Como escravas, o trabalho compulsoriamente ofuscou qualquer outro
aspecto da existência feminina. Parece assim, que o ponto de partida
de qualquer exploração da vida das mulheres negras sob a
escravatura começa com a apreciação do papel de trabalhadoras.
(DAVIS, Angela)1
Estamos
nos cargos com menores salários, mais precarizados e ainda dominamos
os maiores índices de analfabetismo no Brasil. Não saímos da Casa
Grande! Quando caminhamos pela excelentíssima Universidade de São
Paulo e olhamos para os rostos das mulheres terceirizadas da limpeza,
nele está estampado uma história, uma classe, um gênero e uma
cor...
Somos
privadas de nossa própria existência enquanto sujeitos
historicamente dados. A mulher negra hiperssexualizada, objetificada
e negada. O que é o carnaval comercializado, concursos de
“globeleza”, as funkeiras na telinha da TV senão estereótipos
historicamente perpetuados?
Passamos
por algumas mudanças de papéis, há advogadas e médicas negras nas
novelas, isso sem abrir mão da empregada, porém, como essas se
expressam? Mulheres quase sempre estereotipadas como mulheres de
origem pobre que conseguiram melhorar, de maneira individual, suas
condições materiais de vida, o que é isso se não a ideologia
meritocrática.
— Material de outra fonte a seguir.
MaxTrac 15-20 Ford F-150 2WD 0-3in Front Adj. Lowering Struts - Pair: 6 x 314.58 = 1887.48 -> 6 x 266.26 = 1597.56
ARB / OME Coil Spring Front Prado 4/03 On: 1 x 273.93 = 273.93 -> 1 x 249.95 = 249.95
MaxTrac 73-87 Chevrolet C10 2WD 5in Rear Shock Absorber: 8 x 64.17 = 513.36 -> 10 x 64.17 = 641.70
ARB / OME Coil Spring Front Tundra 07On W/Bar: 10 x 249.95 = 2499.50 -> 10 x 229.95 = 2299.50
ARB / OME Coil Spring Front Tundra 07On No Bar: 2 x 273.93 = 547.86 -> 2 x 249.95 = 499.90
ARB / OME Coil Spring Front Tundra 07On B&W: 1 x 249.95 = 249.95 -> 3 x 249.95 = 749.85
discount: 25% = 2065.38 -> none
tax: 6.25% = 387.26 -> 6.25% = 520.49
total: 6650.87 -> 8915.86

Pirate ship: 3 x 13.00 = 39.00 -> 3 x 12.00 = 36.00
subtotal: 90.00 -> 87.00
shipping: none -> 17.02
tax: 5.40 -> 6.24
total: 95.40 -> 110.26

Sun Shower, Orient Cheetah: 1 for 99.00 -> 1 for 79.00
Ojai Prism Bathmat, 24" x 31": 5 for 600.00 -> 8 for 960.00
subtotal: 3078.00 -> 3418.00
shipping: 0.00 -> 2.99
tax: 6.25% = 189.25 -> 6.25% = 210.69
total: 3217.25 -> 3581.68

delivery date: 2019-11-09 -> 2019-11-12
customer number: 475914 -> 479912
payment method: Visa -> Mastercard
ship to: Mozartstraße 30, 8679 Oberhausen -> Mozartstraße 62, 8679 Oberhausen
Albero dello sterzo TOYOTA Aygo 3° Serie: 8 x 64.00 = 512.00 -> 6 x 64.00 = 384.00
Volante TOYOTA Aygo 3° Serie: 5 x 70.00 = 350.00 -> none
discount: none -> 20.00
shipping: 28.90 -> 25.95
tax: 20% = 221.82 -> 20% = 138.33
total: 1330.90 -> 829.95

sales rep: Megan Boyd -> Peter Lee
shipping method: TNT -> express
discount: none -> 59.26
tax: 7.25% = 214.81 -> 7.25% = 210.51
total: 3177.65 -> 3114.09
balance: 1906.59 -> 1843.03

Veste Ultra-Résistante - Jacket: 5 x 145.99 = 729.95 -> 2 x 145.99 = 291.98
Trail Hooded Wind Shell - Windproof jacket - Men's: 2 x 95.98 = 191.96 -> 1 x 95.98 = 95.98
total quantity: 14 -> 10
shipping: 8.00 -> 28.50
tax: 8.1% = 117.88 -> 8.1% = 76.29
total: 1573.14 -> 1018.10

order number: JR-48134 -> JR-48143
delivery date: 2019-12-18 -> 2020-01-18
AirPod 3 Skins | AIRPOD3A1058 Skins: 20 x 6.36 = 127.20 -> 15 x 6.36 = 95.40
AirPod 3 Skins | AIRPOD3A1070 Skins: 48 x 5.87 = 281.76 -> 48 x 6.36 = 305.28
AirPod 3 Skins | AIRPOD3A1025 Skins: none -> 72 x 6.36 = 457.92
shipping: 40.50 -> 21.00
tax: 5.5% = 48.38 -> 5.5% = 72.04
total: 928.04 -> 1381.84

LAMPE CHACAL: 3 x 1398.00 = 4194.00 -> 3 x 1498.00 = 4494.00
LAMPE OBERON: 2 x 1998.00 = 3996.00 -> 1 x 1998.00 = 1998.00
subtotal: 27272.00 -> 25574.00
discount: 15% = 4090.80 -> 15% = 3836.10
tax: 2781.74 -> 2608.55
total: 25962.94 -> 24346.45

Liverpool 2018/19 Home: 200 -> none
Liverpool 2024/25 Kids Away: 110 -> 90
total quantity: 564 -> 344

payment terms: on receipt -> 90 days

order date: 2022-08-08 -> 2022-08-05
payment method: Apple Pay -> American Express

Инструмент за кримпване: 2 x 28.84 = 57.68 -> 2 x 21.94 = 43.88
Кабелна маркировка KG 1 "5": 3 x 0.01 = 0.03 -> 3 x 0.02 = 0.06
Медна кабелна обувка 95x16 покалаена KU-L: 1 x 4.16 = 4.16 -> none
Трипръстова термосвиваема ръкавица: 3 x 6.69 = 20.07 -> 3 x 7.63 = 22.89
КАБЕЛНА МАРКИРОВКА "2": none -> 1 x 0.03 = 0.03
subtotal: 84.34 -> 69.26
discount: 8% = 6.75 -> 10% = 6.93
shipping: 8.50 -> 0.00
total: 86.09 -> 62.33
Para o capitalismo não importa tanto que alguns
negros e negras apareçam, hoje é “bonito”, “consciência
social a gente vê por aqui”. Com o aumento de estudantes negros e
negras nas universidades e escolas, lembrando que por mais pequena
que ainda seja a inclusão da população negra e indígena na escola
esse número vem crescendo. O capitalismo sente a necessidade de
criar um mercado específico, temos venda de turbantes, desfiles de
“moda afro”, mas tudo é tratado como exótico, com isso
aliena-se a demanda e a importância histórica desses elementos, o
que gera uma apropriação de elementos dessa cultura sem
necessariamente uma apropriação da cultura africana e
afro-brasileira propriamente dita. Quer acabar com uma cultura basta
escondê-la, aliená-la, omitir sua história e generalizá-la. Isso
o capitalismo faz muito bem!
Lutamos
por igualdade de gênero, de raça e classe e esses eixos devem
permear todas as pautas de luta. Estando a mulher negra sempre
inserida na esfera do trabalho, é este um dos setores que mais
merece ser reconhecido pela sua história e trajetórias políticas e
que mais se aproxima das demandas da classe trabalhadora. Se
reconhecer negra é parte importante do processo de luta do sujeito,
nos reconhecer enquanto classe faz parte do avanço de nossas
demandas, nos reconhecer enquanto gênero é fundamental para romper
com as correntes que temos atadas aos pés, que para cada situação
de opressão se torna mais pesada de carregar.
Nesse
texto citou-se algumas expressões de senso comum, pois bem, linda é
a cor da nossa luta que se derrama todos os dias pela emancipação
de nossa classe, essas negas estão na luta, não voltaremos para
casa grande e faremos das ruas um grande quilombo de resistência
contra os ideais burgueses que nos oprimem. Nossa história tem
nomes, em nosso corpo tatuadas estão Carolinas, Dandaras, Luisas,
Teresas, Rosas, Angelas... Nossa história se escreve com sangue
negro e nossa luta se fará com punhos de várias cores e gêneros,
mas de uma só classe.
Carpe
1Trecho
do Livro: Mulher, Raça e Classe – Angela Davis.